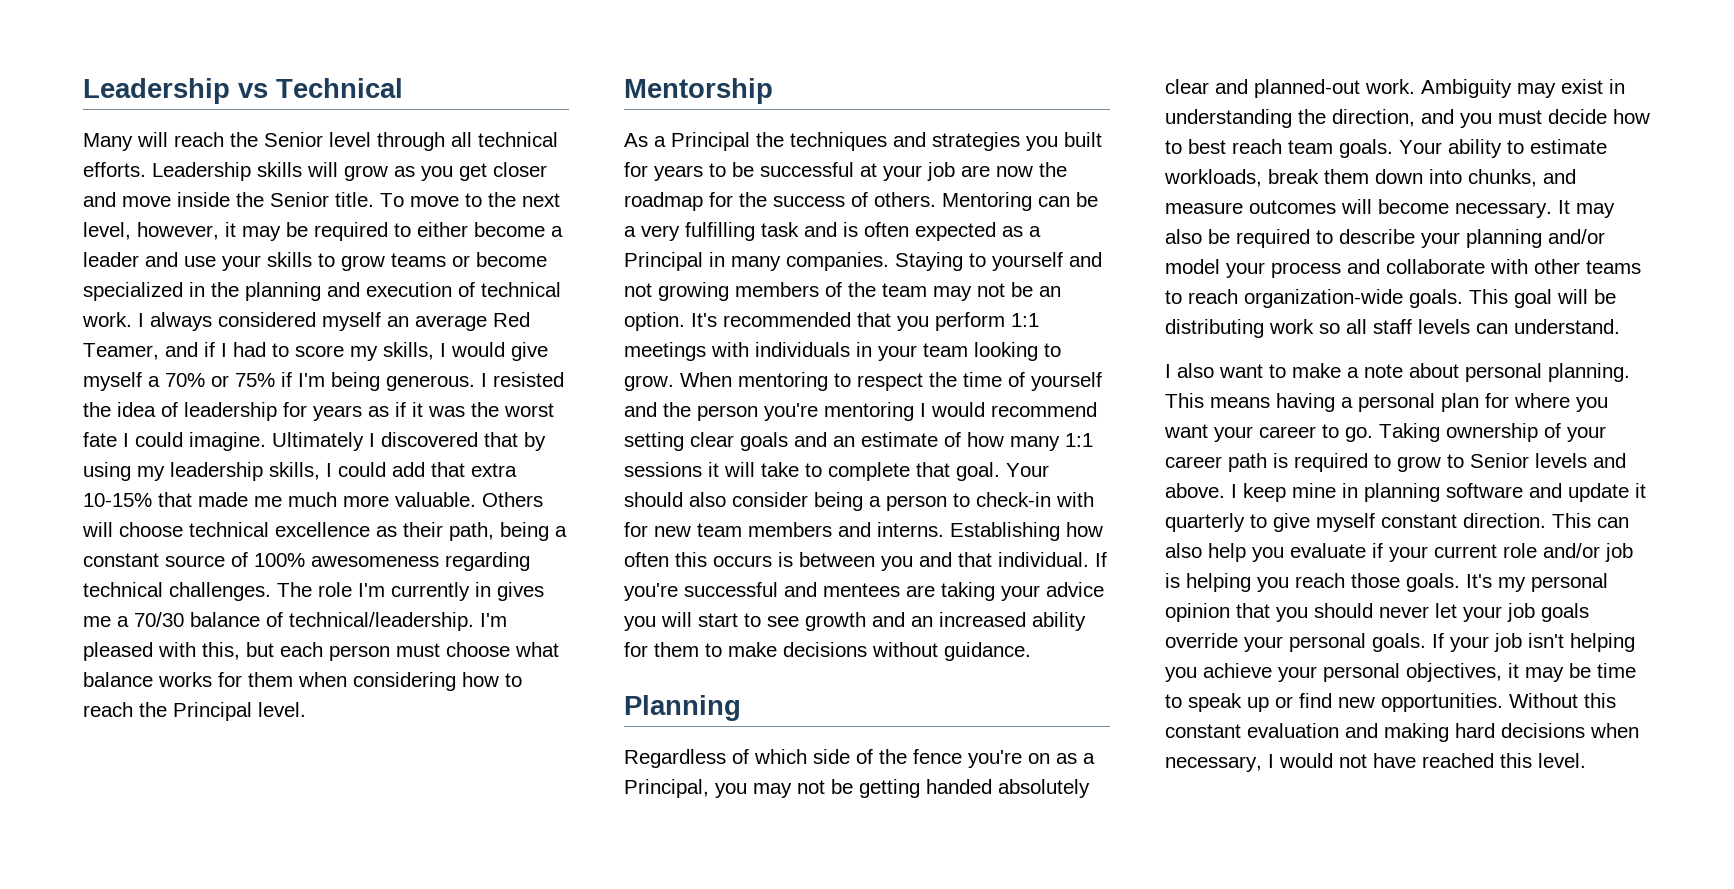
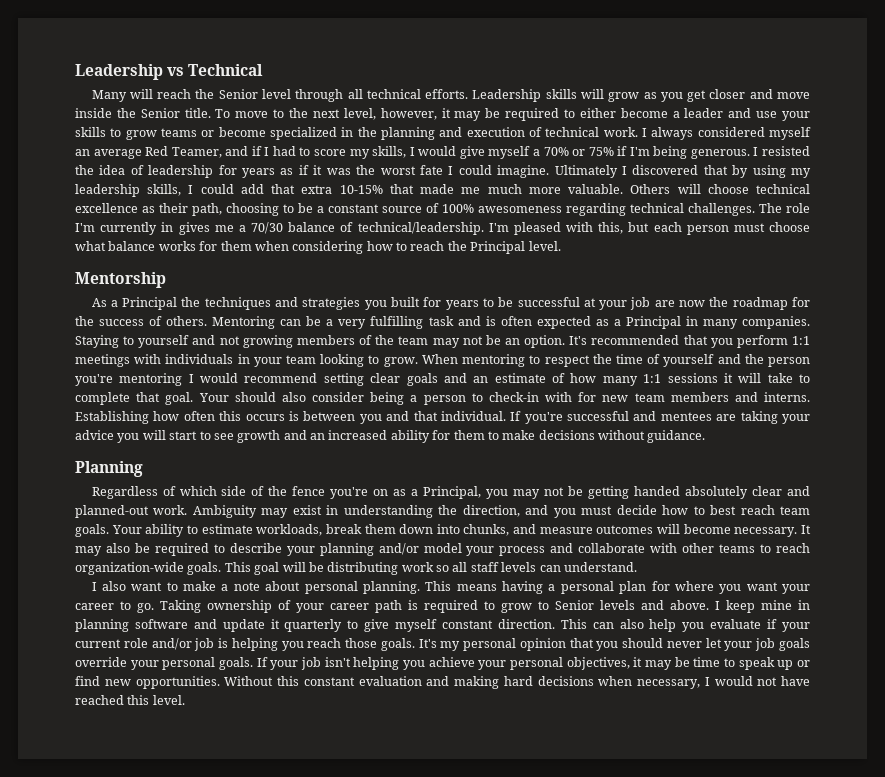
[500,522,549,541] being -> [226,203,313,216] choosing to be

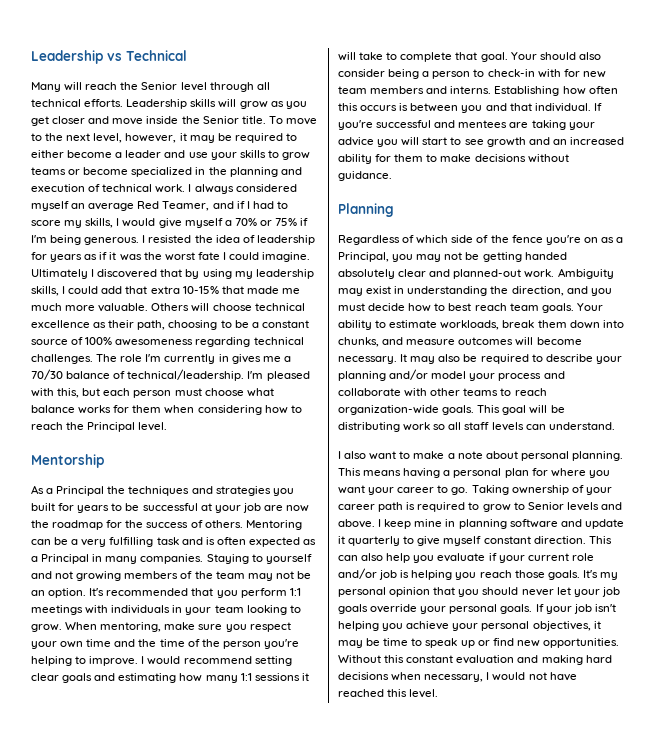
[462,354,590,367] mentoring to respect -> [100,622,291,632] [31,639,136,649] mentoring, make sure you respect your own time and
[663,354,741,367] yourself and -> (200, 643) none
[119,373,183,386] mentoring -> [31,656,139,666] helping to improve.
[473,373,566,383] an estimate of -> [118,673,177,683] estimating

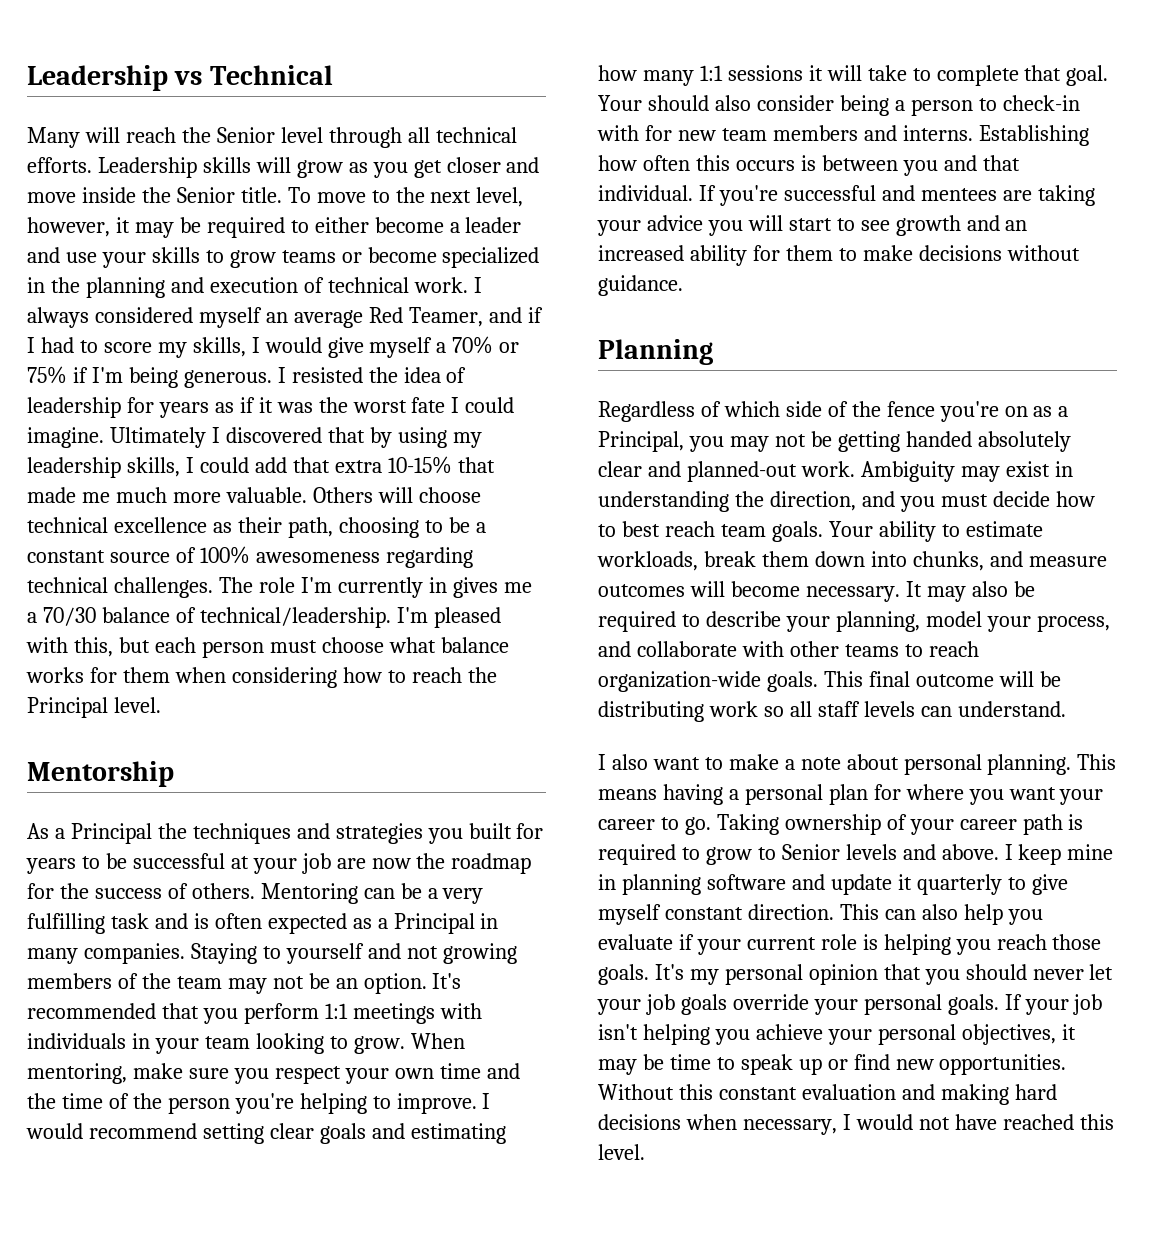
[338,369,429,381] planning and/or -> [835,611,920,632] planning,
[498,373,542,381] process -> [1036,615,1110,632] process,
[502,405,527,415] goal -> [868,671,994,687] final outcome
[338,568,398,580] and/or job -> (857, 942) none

● ● ● ● ● ● ●

*TASK INSTRUCTIONS*: A line counts if it contains the string "mentoring"; report how many lines in the material do, giving only the number.

*RESULT*: 2